Market Basket Analysis allows us to find groups of items that are
frequently bought together, an useful information for a variety of
reasons, both commercially and operationally.
- data preparation and application of the algorithm
Given that its algorithmic implementation is very resource-hungry, we
will here concentrate on non duplicated purchases made in
Belgium
, considering both confirmed and cancelled
invoices,
df %>%
filter(Country == "Belgium") %>%
distinct()
having access then to 56
of them for 479
distinct stock codes.
df %>%
filter(Country == "Belgium") %>%
distinct() %>%
summarise("Number of Invoices" = n_distinct(Invoice),
"Number of Distinct Stock Codes" = n_distinct(StockCode))

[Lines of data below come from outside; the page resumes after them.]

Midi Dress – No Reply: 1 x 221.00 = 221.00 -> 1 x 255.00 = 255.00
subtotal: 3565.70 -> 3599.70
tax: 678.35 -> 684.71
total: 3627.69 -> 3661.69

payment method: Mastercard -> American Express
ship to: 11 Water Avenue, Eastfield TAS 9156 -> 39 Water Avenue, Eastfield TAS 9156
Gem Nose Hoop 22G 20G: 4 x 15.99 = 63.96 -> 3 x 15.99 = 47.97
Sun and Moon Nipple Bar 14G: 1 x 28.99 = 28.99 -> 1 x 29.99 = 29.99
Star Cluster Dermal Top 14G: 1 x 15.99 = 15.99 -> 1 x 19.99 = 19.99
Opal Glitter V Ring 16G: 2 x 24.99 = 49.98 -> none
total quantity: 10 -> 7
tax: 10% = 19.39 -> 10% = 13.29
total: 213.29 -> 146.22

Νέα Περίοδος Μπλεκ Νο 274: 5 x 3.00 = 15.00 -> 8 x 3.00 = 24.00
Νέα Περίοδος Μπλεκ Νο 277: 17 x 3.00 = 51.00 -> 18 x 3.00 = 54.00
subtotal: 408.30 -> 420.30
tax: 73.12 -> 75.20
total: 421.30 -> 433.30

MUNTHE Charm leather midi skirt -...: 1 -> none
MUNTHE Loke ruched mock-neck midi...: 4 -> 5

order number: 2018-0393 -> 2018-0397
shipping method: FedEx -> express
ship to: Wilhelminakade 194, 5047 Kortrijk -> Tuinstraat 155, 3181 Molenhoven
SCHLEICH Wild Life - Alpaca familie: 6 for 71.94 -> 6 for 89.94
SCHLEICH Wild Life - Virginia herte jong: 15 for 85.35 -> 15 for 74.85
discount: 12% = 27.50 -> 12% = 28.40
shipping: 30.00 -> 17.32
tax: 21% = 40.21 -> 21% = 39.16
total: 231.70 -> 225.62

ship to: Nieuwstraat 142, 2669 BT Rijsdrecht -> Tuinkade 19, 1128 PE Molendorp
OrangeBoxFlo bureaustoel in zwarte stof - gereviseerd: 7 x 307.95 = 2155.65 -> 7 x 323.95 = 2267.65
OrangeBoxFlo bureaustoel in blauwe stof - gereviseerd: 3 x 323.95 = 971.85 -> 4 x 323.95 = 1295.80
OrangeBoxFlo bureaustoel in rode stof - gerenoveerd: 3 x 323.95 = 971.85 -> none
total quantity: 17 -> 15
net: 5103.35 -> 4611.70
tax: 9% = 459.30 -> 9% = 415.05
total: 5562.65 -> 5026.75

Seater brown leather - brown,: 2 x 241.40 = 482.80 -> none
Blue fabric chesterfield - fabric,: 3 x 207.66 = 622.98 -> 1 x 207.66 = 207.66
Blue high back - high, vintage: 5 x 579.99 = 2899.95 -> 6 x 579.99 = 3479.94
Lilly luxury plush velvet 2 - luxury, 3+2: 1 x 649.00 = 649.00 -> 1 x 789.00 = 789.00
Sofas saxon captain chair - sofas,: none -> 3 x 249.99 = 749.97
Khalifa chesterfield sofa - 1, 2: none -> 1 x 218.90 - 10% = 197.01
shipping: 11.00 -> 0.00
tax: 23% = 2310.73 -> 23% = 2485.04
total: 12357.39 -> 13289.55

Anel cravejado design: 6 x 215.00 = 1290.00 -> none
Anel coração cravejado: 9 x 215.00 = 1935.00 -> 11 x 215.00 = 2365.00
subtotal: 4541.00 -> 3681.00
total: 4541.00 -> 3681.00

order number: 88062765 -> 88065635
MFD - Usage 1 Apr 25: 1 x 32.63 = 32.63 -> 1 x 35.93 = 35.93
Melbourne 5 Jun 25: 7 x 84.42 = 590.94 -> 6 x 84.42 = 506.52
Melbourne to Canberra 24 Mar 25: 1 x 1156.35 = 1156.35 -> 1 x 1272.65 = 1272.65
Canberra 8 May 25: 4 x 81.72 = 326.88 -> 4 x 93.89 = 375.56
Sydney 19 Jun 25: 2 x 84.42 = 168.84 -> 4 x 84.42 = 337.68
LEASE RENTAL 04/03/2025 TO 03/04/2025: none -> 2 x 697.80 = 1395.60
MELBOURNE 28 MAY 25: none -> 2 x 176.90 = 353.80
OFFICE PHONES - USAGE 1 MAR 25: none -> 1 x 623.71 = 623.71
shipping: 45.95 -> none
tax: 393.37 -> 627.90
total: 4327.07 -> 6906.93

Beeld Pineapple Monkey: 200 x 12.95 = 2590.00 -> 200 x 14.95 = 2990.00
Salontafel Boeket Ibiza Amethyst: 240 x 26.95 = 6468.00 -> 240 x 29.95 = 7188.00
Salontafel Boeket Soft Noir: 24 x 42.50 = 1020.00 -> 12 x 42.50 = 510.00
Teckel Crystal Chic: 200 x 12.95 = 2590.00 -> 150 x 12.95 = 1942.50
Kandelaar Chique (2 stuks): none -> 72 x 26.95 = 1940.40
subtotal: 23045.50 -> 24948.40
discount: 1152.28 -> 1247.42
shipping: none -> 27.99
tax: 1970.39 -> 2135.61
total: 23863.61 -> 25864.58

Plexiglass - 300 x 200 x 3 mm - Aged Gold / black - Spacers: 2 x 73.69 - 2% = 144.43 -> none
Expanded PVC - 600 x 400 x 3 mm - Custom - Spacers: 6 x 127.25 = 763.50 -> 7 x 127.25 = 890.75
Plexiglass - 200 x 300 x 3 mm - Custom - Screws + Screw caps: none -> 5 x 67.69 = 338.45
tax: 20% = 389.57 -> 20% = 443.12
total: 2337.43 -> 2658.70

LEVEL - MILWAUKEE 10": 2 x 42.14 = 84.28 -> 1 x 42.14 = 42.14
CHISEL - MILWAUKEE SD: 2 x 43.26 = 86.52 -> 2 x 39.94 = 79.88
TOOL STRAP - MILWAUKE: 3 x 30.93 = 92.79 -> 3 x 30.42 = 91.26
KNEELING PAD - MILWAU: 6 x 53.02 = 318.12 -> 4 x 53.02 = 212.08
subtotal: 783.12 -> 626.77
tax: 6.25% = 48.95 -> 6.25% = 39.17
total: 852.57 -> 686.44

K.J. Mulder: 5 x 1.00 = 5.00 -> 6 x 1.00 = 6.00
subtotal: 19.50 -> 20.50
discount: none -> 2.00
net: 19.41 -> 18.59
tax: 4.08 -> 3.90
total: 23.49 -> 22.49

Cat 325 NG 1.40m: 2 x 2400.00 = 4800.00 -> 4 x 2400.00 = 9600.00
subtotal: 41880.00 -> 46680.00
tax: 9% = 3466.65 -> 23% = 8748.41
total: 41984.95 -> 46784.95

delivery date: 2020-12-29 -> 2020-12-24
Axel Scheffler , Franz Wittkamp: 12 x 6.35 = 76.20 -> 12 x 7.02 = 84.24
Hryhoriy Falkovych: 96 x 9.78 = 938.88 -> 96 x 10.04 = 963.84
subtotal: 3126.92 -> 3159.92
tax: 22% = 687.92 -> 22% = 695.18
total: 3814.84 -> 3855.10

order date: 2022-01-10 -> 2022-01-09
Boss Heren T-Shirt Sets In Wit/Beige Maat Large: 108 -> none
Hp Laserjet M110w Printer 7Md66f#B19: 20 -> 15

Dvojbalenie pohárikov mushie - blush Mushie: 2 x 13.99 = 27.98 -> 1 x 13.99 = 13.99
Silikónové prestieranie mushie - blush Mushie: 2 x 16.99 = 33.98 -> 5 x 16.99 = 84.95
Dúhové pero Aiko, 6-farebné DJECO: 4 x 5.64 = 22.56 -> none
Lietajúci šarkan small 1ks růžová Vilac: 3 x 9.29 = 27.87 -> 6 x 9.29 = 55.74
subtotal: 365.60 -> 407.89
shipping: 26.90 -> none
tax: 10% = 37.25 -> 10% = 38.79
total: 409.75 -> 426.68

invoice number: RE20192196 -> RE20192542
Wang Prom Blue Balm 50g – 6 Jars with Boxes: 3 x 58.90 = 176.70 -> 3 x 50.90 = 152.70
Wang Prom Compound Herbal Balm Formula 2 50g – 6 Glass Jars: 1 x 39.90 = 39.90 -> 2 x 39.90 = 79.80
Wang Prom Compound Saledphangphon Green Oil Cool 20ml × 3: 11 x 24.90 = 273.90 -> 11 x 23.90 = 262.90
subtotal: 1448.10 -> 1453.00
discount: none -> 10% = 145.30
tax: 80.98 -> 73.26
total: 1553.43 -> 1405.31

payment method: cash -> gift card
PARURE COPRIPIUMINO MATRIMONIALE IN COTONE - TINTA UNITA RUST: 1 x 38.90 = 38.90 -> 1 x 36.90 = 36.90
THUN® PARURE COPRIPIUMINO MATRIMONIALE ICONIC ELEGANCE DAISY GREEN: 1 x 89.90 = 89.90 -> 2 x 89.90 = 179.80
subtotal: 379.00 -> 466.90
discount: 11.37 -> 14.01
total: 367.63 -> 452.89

In order to feed it into the algorithm, we need to change the data
frame into a transaction format, where we have a row for every invoice
and as many additional columns as the number of distinct stock codes.
The values in the cell are logical values that specify on whether the
invoice contains (TRUE
) or doesn’t contain
(FALSE
) that particular stock code.
(dftr <- df %>%
filter(Country == "Belgium") %>%
distinct() %>%
count(Invoice, StockCode) %>%
mutate(n = TRUE) %>%
tidyr::pivot_wider(id_cols = Invoice, names_from = StockCode, values_from = n, values_fill = FALSE))
library(arules)
dftr <- dftr %>%
select(-Invoice)
tr <- as(dftr, "transactions")
#we transform the data frame into a "transactions" class
rules <- apriori(tr, conf = 0, minlen = 2)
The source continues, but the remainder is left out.